Below are the entries. Transcribe exactly the lines from the one with "[258,138,907,172] Simulating, Modeling" through the one with "(415, 431) none", ends included, and leave out all others.
══ DATA LISTING
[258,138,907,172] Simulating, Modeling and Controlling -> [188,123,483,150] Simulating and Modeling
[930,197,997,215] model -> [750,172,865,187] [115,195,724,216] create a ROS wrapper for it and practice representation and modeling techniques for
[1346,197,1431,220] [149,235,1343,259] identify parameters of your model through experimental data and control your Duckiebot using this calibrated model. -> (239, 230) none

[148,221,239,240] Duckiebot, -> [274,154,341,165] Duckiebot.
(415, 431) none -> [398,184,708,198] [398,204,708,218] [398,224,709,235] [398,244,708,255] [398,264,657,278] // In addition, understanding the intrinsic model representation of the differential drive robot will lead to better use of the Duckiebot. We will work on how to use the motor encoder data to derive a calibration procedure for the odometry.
════
══ DATA LISTING
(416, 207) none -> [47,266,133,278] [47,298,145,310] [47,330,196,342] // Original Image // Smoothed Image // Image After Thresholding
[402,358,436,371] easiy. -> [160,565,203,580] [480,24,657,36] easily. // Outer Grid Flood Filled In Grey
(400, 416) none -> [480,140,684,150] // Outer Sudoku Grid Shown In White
════
• **ANSWER SECTION**
[258,138,907,172] Simulating, Modeling and Controlling -> [188,123,483,150] Simulating and Modeling
[930,197,997,215] model -> [750,172,865,187] [115,195,724,216] create a ROS wrapper for it and practice representation and modeling techniques for
[1346,197,1431,220] [149,235,1343,259] identify parameters of your model through experimental data and control your Duckiebot using this calibrated model. -> (239, 230) none

[148,221,239,240] Duckiebot, -> [274,154,341,165] Duckiebot.
(415, 431) none -> [398,184,708,198] [398,204,708,218] [398,224,709,235] [398,244,708,255] [398,264,657,278] // In addition, understanding the intrinsic model representation of the differential drive robot will lead to better use of the Duckiebot. We will work on how to use the motor encoder data to derive a calibration procedure for the odometry.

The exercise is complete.